* _REQUIREMENT_
The expected response is the entire set of entries, copied exactly.

☆ ☆ ☆

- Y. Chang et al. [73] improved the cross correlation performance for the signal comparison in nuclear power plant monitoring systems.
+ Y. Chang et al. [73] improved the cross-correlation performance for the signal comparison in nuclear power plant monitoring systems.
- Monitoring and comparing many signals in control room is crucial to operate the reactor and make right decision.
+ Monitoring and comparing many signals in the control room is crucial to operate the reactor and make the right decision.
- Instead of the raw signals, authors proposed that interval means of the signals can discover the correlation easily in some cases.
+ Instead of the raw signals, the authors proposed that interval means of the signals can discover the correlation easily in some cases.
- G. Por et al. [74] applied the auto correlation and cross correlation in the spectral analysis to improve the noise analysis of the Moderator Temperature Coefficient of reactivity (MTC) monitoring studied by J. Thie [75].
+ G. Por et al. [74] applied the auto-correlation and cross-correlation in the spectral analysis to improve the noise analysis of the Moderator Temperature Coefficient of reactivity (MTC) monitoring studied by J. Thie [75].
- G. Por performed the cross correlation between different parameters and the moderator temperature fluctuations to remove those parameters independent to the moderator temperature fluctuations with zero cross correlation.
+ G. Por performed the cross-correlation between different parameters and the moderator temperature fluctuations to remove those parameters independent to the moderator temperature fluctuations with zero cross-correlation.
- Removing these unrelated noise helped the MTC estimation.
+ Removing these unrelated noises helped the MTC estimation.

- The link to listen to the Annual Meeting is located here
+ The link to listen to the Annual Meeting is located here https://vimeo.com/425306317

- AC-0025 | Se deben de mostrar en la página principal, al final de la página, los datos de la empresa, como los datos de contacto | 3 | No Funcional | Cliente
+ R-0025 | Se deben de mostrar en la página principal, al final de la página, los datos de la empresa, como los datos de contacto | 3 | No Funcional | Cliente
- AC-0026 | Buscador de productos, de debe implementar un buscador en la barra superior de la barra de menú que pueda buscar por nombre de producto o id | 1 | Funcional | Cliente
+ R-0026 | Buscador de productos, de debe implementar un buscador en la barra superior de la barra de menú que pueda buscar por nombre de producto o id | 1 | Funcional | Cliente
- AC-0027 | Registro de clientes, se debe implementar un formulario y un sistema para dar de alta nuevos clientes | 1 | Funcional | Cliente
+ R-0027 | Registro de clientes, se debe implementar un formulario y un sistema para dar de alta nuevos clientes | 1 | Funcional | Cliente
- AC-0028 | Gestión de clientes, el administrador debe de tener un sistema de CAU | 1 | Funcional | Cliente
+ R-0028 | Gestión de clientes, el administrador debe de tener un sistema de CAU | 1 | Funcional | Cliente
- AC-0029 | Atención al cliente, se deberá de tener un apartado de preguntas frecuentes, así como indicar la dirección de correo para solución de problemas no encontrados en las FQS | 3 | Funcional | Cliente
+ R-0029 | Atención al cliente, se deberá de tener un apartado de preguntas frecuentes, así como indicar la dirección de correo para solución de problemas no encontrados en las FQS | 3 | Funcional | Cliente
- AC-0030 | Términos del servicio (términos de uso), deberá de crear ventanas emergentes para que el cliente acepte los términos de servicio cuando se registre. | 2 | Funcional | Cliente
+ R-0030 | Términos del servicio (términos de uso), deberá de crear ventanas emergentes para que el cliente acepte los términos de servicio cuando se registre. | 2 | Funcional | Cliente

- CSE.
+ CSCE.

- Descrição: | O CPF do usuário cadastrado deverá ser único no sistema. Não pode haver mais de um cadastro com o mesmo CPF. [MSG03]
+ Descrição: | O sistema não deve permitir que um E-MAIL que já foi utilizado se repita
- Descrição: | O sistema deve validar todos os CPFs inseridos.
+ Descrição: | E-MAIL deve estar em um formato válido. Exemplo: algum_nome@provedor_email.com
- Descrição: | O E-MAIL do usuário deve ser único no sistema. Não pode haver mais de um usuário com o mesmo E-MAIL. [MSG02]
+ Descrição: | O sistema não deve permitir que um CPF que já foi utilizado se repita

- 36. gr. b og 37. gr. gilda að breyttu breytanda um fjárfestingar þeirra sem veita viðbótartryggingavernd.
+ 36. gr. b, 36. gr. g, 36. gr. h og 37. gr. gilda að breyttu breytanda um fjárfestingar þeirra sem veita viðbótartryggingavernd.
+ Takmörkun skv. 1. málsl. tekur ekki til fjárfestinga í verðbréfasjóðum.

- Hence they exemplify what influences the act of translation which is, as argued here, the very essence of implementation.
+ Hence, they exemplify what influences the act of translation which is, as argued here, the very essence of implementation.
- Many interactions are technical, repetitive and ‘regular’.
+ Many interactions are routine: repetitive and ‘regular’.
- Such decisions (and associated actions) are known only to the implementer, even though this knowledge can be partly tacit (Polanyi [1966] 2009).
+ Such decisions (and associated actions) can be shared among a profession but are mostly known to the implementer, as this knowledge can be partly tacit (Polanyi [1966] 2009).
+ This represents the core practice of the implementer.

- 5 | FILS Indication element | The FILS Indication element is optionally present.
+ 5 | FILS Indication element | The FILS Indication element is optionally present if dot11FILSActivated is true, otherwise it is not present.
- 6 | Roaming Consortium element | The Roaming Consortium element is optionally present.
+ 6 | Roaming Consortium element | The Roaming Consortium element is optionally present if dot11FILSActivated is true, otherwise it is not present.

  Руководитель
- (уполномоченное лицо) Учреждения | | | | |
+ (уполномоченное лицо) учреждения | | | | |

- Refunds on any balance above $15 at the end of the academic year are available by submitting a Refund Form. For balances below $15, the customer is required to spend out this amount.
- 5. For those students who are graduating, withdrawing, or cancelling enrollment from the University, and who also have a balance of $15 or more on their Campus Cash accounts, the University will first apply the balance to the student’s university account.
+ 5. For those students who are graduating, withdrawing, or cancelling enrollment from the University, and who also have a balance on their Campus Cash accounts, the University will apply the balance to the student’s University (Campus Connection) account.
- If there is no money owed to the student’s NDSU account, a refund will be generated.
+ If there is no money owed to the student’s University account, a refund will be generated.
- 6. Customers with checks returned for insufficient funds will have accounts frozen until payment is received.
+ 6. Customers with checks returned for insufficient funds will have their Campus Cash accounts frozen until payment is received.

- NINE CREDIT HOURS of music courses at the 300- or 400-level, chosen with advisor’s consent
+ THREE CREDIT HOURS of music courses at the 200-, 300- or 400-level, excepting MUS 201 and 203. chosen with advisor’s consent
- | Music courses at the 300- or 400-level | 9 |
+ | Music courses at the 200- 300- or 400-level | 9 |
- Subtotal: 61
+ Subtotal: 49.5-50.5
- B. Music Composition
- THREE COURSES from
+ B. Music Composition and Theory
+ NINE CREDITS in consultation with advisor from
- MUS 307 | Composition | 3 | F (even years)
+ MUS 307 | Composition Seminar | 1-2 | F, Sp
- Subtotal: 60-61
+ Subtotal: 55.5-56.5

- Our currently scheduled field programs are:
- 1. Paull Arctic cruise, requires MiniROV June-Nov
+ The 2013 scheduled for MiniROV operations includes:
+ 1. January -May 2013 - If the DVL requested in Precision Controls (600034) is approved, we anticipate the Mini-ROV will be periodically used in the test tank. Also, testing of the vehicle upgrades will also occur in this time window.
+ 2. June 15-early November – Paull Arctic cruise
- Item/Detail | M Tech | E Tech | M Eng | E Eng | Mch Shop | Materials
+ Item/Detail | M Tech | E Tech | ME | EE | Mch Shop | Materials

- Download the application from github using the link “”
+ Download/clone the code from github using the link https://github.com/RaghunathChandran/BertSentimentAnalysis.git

☆ ☆ ☆

* _FINAL ANSWER_
- Y. Chang et al. [73] improved the cross correlation performance for the signal comparison in nuclear power plant monitoring systems.
+ Y. Chang et al. [73] improved the cross-correlation performance for the signal comparison in nuclear power plant monitoring systems.
- Monitoring and comparing many signals in control room is crucial to operate the reactor and make right decision.
+ Monitoring and comparing many signals in the control room is crucial to operate the reactor and make the right decision.
- Instead of the raw signals, authors proposed that interval means of the signals can discover the correlation easily in some cases.
+ Instead of the raw signals, the authors proposed that interval means of the signals can discover the correlation easily in some cases.
- G. Por et al. [74] applied the auto correlation and cross correlation in the spectral analysis to improve the noise analysis of the Moderator Temperature Coefficient of reactivity (MTC) monitoring studied by J. Thie [75].
+ G. Por et al. [74] applied the auto-correlation and cross-correlation in the spectral analysis to improve the noise analysis of the Moderator Temperature Coefficient of reactivity (MTC) monitoring studied by J. Thie [75].
- G. Por performed the cross correlation between different parameters and the moderator temperature fluctuations to remove those parameters independent to the moderator temperature fluctuations with zero cross correlation.
+ G. Por performed the cross-correlation between different parameters and the moderator temperature fluctuations to remove those parameters independent to the moderator temperature fluctuations with zero cross-correlation.
- Removing these unrelated noise helped the MTC estimation.
+ Removing these unrelated noises helped the MTC estimation.

- The link to listen to the Annual Meeting is located here
+ The link to listen to the Annual Meeting is located here https://vimeo.com/425306317

- AC-0025 | Se deben de mostrar en la página principal, al final de la página, los datos de la empresa, como los datos de contacto | 3 | No Funcional | Cliente
+ R-0025 | Se deben de mostrar en la página principal, al final de la página, los datos de la empresa, como los datos de contacto | 3 | No Funcional | Cliente
- AC-0026 | Buscador de productos, de debe implementar un buscador en la barra superior de la barra de menú que pueda buscar por nombre de producto o id | 1 | Funcional | Cliente
+ R-0026 | Buscador de productos, de debe implementar un buscador en la barra superior de la barra de menú que pueda buscar por nombre de producto o id | 1 | Funcional | Cliente
- AC-0027 | Registro de clientes, se debe implementar un formulario y un sistema para dar de alta nuevos clientes | 1 | Funcional | Cliente
+ R-0027 | Registro de clientes, se debe implementar un formulario y un sistema para dar de alta nuevos clientes | 1 | Funcional | Cliente
- AC-0028 | Gestión de clientes, el administrador debe de tener un sistema de CAU | 1 | Funcional | Cliente
+ R-0028 | Gestión de clientes, el administrador debe de tener un sistema de CAU | 1 | Funcional | Cliente
- AC-0029 | Atención al cliente, se deberá de tener un apartado de preguntas frecuentes, así como indicar la dirección de correo para solución de problemas no encontrados en las FQS | 3 | Funcional | Cliente
+ R-0029 | Atención al cliente, se deberá de tener un apartado de preguntas frecuentes, así como indicar la dirección de correo para solución de problemas no encontrados en las FQS | 3 | Funcional | Cliente
- AC-0030 | Términos del servicio (términos de uso), deberá de crear ventanas emergentes para que el cliente acepte los términos de servicio cuando se registre. | 2 | Funcional | Cliente
+ R-0030 | Términos del servicio (términos de uso), deberá de crear ventanas emergentes para que el cliente acepte los términos de servicio cuando se registre. | 2 | Funcional | Cliente

- CSE.
+ CSCE.

- Descrição: | O CPF do usuário cadastrado deverá ser único no sistema. Não pode haver mais de um cadastro com o mesmo CPF. [MSG03]
+ Descrição: | O sistema não deve permitir que um E-MAIL que já foi utilizado se repita
- Descrição: | O sistema deve validar todos os CPFs inseridos.
+ Descrição: | E-MAIL deve estar em um formato válido. Exemplo: algum_nome@provedor_email.com
- Descrição: | O E-MAIL do usuário deve ser único no sistema. Não pode haver mais de um usuário com o mesmo E-MAIL. [MSG02]
+ Descrição: | O sistema não deve permitir que um CPF que já foi utilizado se repita

- 36. gr. b og 37. gr. gilda að breyttu breytanda um fjárfestingar þeirra sem veita viðbótartryggingavernd.
+ 36. gr. b, 36. gr. g, 36. gr. h og 37. gr. gilda að breyttu breytanda um fjárfestingar þeirra sem veita viðbótartryggingavernd.
+ Takmörkun skv. 1. málsl. tekur ekki til fjárfestinga í verðbréfasjóðum.

- Hence they exemplify what influences the act of translation which is, as argued here, the very essence of implementation.
+ Hence, they exemplify what influences the act of translation which is, as argued here, the very essence of implementation.
- Many interactions are technical, repetitive and ‘regular’.
+ Many interactions are routine: repetitive and ‘regular’.
- Such decisions (and associated actions) are known only to the implementer, even though this knowledge can be partly tacit (Polanyi [1966] 2009).
+ Such decisions (and associated actions) can be shared among a profession but are mostly known to the implementer, as this knowledge can be partly tacit (Polanyi [1966] 2009).
+ This represents the core practice of the implementer.

- 5 | FILS Indication element | The FILS Indication element is optionally present.
+ 5 | FILS Indication element | The FILS Indication element is optionally present if dot11FILSActivated is true, otherwise it is not present.
- 6 | Roaming Consortium element | The Roaming Consortium element is optionally present.
+ 6 | Roaming Consortium element | The Roaming Consortium element is optionally present if dot11FILSActivated is true, otherwise it is not present.

  Руководитель
- (уполномоченное лицо) Учреждения | | | | |
+ (уполномоченное лицо) учреждения | | | | |

- Refunds on any balance above $15 at the end of the academic year are available by submitting a Refund Form. For balances below $15, the customer is required to spend out this amount.
- 5. For those students who are graduating, withdrawing, or cancelling enrollment from the University, and who also have a balance of $15 or more on their Campus Cash accounts, the University will first apply the balance to the student’s university account.
+ 5. For those students who are graduating, withdrawing, or cancelling enrollment from the University, and who also have a balance on their Campus Cash accounts, the University will apply the balance to the student’s University (Campus Connection) account.
- If there is no money owed to the student’s NDSU account, a refund will be generated.
+ If there is no money owed to the student’s University account, a refund will be generated.
- 6. Customers with checks returned for insufficient funds will have accounts frozen until payment is received.
+ 6. Customers with checks returned for insufficient funds will have their Campus Cash accounts frozen until payment is received.

- NINE CREDIT HOURS of music courses at the 300- or 400-level, chosen with advisor’s consent
+ THREE CREDIT HOURS of music courses at the 200-, 300- or 400-level, excepting MUS 201 and 203. chosen with advisor’s consent
- | Music courses at the 300- or 400-level | 9 |
+ | Music courses at the 200- 300- or 400-level | 9 |
- Subtotal: 61
+ Subtotal: 49.5-50.5
- B. Music Composition
- THREE COURSES from
+ B. Music Composition and Theory
+ NINE CREDITS in consultation with advisor from
- MUS 307 | Composition | 3 | F (even years)
+ MUS 307 | Composition Seminar | 1-2 | F, Sp
- Subtotal: 60-61
+ Subtotal: 55.5-56.5

- Our currently scheduled field programs are:
- 1. Paull Arctic cruise, requires MiniROV June-Nov
+ The 2013 scheduled for MiniROV operations includes:
+ 1. January -May 2013 - If the DVL requested in Precision Controls (600034) is approved, we anticipate the Mini-ROV will be periodically used in the test tank. Also, testing of the vehicle upgrades will also occur in this time window.
+ 2. June 15-early November – Paull Arctic cruise
- Item/Detail | M Tech | E Tech | M Eng | E Eng | Mch Shop | Materials
+ Item/Detail | M Tech | E Tech | ME | EE | Mch Shop | Materials

- Download the application from github using the link “”
+ Download/clone the code from github using the link https://github.com/RaghunathChandran/BertSentimentAnalysis.git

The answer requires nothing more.